Today’s reading is talking about Celestine Moments. “Carl Jung called it “Synchronicity”: two seemingly unrelated events that cannot be explained by cause and effect but are uniquely linked by personal meaning.” ~Sarah Ban Breathnach-Simple Abundance
I walked into another Starbucks this week and this was maybe the second time I’ve stopped by this location. It’s at the end of a shopping center with no drive thru, so you have to walk in. It was quiet with one girl working behind the counter. I strolled around taking in my surroundings before placing an order and that’s when I saw it on display. The Wall of Kindness.
There’s a pad of sticky notes and ink pens provided to leave a note of encouragement. You can also take a note from the board if needed, but what really got me were the notes that said things like, “I come here everyday and this gets me through”, or “This makes my day!” Of course I left a note, but it’s been rolling around my mind ever since.
What if I created something similar in my community? There has to be a bulletin board somewhere not being utilized…maybe at the library, Community Center, Fire Department, or even outside the Police Station? The list of possibilities are endless, but I feel the need to put action behind the ideas. What if each of us did something like this in our own community?
If we’re going to a build wall…let it be a wall of kindness.
I questioned my sanity for a moment, but what my heart prompted me to do, worked out beautifully. Our dogs don’t do well with thunderstorms, but one of them is even scared of rain. I found her curled up in my room and it was simply raining, but to her, it probably sounded like much more.
My room is the only room in the house that doesn’t smell like a Voluspa candle. It’s my sacred space and Winnie (doggo) knows it’s sacred. When she gets spooked, she hides in the bathroom, but when she needs comfort, I’ll find her in my room. She knows I’ll disassemble my meditation area just for her to lay on the rug, but today she was laying on the hardwood floor near the window. I picked up the box of incense cones and chose the one that carries a ‘mindfulness’ scent.
Once I lit the incense and placed it in it’s holder, it dawned on me I’d just lit incense for a dog. 😂
My room is the only room that smells like incense since my daughter moved out. We had this little bedtime ritual where my daughter would light a stick of incense before going to bed. I would already be in my bed, but the smell of the incense would drift down to my room and I’d fall asleep peacefully. That feeling of sacredness works for dogs too. Walking by my room, Winnie was stretched out and looked relaxed even though large drops of rain pelleted the tin roof.
It seems being cradled in a sacred space isn’t only for humans.

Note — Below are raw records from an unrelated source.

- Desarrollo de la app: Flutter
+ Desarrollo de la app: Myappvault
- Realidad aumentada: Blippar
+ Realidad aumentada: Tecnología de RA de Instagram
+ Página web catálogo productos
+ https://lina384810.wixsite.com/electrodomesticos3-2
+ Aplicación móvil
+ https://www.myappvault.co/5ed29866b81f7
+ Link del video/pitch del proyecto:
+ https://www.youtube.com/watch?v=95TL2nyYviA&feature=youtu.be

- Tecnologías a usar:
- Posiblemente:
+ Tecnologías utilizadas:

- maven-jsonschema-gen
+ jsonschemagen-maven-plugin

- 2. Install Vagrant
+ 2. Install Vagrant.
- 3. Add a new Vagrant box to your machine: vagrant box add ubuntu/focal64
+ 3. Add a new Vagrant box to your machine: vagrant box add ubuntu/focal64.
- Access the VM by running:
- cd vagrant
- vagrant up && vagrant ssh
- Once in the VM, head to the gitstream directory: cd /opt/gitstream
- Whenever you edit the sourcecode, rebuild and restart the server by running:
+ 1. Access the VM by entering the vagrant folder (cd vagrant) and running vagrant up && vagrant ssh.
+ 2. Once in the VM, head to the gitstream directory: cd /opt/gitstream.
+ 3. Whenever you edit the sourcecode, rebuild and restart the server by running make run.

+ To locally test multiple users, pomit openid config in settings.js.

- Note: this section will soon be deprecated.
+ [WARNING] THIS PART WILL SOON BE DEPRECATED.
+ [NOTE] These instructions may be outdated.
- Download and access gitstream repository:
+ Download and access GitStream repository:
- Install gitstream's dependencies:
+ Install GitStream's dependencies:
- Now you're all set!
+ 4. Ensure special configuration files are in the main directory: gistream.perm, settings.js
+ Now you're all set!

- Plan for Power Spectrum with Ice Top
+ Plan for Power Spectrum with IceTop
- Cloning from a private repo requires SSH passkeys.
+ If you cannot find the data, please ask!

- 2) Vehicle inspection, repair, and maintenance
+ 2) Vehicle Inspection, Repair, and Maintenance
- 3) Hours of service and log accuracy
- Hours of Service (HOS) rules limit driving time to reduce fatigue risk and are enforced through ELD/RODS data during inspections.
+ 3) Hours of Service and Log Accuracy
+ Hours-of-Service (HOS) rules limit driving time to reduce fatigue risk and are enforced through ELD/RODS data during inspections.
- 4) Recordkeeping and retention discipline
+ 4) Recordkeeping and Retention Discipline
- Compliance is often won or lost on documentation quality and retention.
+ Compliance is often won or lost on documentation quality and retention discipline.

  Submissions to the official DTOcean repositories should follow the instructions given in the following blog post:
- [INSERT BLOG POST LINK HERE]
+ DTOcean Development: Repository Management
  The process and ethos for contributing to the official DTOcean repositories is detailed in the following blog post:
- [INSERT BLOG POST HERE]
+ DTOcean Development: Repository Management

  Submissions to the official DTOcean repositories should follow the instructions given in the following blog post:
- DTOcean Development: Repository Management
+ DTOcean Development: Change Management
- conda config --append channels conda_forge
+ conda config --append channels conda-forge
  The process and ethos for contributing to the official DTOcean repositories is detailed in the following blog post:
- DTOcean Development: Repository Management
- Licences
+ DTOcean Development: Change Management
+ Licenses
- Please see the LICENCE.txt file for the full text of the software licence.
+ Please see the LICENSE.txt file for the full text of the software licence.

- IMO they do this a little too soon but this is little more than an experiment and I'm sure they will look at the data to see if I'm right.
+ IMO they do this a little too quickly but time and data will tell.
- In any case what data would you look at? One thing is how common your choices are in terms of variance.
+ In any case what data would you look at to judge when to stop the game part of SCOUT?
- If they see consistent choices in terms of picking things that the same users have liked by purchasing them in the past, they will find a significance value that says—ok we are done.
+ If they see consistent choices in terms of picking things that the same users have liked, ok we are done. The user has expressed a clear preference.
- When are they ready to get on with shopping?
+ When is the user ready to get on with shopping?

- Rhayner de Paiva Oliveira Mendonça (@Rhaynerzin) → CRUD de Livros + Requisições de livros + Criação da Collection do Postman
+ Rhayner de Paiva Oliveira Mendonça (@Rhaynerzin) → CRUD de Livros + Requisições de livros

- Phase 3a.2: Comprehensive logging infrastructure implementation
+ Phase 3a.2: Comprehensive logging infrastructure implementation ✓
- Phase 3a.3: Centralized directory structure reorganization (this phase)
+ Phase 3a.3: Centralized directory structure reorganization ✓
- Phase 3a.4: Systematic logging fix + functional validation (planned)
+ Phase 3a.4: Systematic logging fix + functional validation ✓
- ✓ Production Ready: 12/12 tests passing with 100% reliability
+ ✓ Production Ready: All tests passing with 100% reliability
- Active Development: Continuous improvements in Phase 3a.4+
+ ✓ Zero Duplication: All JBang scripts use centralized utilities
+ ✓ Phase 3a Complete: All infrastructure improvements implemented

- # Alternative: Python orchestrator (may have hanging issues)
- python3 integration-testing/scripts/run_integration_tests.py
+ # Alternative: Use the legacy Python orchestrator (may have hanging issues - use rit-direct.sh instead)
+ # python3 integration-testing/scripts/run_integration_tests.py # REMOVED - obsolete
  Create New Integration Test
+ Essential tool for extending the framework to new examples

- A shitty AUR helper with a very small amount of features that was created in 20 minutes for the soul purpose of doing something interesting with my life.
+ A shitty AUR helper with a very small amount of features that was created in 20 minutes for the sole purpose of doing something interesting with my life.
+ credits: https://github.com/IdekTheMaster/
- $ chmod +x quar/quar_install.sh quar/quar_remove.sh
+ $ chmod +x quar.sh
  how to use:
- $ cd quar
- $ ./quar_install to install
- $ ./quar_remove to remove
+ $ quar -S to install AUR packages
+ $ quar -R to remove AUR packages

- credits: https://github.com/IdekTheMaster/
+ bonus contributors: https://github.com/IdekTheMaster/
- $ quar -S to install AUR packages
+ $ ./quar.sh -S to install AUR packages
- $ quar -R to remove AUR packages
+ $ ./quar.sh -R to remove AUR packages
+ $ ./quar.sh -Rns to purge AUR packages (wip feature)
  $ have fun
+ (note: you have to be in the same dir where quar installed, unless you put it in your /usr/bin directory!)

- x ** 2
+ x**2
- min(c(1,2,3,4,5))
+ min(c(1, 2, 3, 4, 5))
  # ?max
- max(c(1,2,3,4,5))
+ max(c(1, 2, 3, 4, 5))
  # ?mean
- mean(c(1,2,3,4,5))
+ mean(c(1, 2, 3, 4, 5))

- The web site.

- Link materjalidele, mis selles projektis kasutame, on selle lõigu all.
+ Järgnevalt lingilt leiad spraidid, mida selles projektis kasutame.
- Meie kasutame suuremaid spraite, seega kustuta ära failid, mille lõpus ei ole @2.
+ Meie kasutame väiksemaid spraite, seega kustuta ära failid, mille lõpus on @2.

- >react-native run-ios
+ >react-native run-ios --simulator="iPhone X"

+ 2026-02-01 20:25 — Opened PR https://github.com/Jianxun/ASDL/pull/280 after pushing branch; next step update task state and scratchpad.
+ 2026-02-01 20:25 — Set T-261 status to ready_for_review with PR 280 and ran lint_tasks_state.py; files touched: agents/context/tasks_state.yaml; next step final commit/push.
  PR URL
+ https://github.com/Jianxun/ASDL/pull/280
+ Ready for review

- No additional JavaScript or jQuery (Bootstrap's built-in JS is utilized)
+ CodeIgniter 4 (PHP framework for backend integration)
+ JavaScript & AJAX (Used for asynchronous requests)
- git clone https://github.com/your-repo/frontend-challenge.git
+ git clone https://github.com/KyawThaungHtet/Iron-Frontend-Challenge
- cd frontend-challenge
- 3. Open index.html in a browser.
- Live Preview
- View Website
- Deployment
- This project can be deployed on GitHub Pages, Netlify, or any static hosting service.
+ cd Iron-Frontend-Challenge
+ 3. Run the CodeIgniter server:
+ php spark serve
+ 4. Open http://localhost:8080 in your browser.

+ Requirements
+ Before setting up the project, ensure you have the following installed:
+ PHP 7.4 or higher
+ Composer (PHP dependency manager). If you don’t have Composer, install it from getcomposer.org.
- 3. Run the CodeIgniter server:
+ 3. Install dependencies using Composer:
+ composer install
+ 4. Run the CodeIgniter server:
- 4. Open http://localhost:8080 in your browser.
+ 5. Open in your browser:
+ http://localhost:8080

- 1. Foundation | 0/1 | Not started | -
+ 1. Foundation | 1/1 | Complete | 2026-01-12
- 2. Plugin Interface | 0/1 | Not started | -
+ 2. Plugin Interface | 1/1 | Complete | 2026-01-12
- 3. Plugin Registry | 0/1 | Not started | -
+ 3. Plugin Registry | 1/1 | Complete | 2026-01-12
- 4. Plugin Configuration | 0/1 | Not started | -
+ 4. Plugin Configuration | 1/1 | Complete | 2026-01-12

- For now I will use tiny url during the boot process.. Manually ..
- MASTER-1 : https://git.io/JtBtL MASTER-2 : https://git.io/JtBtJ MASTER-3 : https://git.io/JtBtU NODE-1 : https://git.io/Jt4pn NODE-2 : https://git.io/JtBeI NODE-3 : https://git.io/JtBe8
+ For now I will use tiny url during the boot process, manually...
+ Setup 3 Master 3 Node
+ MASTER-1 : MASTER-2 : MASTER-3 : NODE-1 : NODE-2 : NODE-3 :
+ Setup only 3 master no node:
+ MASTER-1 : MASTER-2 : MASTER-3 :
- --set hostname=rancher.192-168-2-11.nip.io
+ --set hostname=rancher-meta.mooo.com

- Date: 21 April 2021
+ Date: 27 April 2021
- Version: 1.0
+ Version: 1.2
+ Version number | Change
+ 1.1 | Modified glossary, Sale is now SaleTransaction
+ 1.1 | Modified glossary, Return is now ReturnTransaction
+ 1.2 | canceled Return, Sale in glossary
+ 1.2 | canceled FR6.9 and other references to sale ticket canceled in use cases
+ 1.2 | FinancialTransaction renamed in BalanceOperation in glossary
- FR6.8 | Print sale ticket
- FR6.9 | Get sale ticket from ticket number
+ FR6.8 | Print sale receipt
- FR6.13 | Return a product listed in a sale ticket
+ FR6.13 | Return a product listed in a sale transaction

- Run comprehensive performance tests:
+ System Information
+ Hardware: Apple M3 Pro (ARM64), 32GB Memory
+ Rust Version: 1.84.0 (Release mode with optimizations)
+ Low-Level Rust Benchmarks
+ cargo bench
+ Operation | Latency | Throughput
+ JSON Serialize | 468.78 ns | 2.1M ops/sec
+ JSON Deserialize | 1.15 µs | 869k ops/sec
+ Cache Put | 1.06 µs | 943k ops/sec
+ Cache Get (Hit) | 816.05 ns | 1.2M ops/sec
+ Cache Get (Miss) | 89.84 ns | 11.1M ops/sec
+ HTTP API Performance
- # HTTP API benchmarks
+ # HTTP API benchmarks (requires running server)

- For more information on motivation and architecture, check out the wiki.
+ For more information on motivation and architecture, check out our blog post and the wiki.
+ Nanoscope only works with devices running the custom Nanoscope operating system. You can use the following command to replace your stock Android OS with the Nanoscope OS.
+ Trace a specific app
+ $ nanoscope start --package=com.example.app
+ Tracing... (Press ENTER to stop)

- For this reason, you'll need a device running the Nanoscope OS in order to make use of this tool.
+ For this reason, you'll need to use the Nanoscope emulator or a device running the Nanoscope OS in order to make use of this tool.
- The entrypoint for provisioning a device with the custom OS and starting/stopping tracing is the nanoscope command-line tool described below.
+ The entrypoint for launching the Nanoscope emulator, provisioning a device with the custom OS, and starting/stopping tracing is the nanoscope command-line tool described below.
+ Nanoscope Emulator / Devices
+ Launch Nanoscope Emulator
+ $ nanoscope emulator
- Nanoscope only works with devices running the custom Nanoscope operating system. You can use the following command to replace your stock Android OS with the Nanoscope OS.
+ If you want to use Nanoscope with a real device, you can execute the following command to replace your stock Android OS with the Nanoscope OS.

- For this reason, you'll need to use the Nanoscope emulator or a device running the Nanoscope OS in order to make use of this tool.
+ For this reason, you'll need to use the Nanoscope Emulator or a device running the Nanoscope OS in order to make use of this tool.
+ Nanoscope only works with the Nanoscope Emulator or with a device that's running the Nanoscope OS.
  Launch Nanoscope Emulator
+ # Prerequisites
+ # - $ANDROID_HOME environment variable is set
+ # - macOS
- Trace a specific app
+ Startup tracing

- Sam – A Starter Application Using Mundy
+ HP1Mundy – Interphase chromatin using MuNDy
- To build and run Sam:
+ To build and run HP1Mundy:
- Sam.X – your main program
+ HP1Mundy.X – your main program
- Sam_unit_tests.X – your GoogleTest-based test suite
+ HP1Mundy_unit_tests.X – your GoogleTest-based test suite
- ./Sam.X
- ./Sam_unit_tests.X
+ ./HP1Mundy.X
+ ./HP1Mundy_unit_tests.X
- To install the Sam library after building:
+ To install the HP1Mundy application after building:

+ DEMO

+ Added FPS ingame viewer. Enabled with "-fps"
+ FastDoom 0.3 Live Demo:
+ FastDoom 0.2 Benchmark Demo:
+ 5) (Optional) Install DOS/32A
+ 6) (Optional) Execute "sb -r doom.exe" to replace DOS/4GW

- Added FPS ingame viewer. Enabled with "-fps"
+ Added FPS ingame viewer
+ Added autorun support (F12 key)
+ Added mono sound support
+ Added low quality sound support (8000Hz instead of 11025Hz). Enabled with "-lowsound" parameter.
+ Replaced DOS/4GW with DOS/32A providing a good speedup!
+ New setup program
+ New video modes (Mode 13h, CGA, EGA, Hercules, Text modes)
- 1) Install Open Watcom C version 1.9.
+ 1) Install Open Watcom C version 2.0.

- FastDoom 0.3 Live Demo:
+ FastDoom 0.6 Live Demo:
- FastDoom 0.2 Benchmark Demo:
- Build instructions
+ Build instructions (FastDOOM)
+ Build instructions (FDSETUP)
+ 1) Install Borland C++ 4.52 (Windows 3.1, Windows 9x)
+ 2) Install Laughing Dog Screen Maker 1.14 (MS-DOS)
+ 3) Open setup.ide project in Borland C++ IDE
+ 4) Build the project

I went for my morning walk. If I can get out the door by 7:00 am, the air is cool, crisp and a delight to the senses. That didn’t happen this morning, it was more like 8:30 am, but I went anyway.
Stepping into my front yard, I hear a car coming down the road, but didn’t think much of it until I heard the horn. It was my neighbor from the end of the street and he always toots his horn when driving by. When I was a kid and on up into my 20’s, that was considered a greeting when someone tooted their car horn. It was to get your attention so you’d look their way to see them smiling and waving at you.
Maybe you didn’t realize the car horn was once used as a kind gesture. Similar to making your bed first thing in the morning, and putting the grocery cart into the cart return. These tasks aren’t new, it’s how we were raised.
My truck is over 10 years old and I cannot recall the last time I tooted my horn, if ever. To do this, you press on the horn with two, quick presses so it goes toot, toot. It’s something that will need practice, so the next time I leave home, I’ll have to drive by my neighbors house to practice the toot.
She was pulling into a parking lot with a car in front of us. There was plenty of parking, but the car in front decided to park at the same time as my daughter. They pulled into a space side by side. The stranger’s passenger door flung open before either car was fully parked.
It was a child in a hurry to exit.
Her car door hit my daughter’s Jeep.
My daughter was angry, but not because the Jeep was hit. It was because the little girl was in a hurry. This could have been more than a scratch.
The little girls face showed remorse and terror as soon as it happened, but the mother was a different story all together. She was prepared with anger, but I diffused with kindness.
“I didn’t even see you”, she said.
Were we hidden from view?
She had a car full of girls. Life is distracting.
It was an accident, but “I’m sorry”, was left unsaid.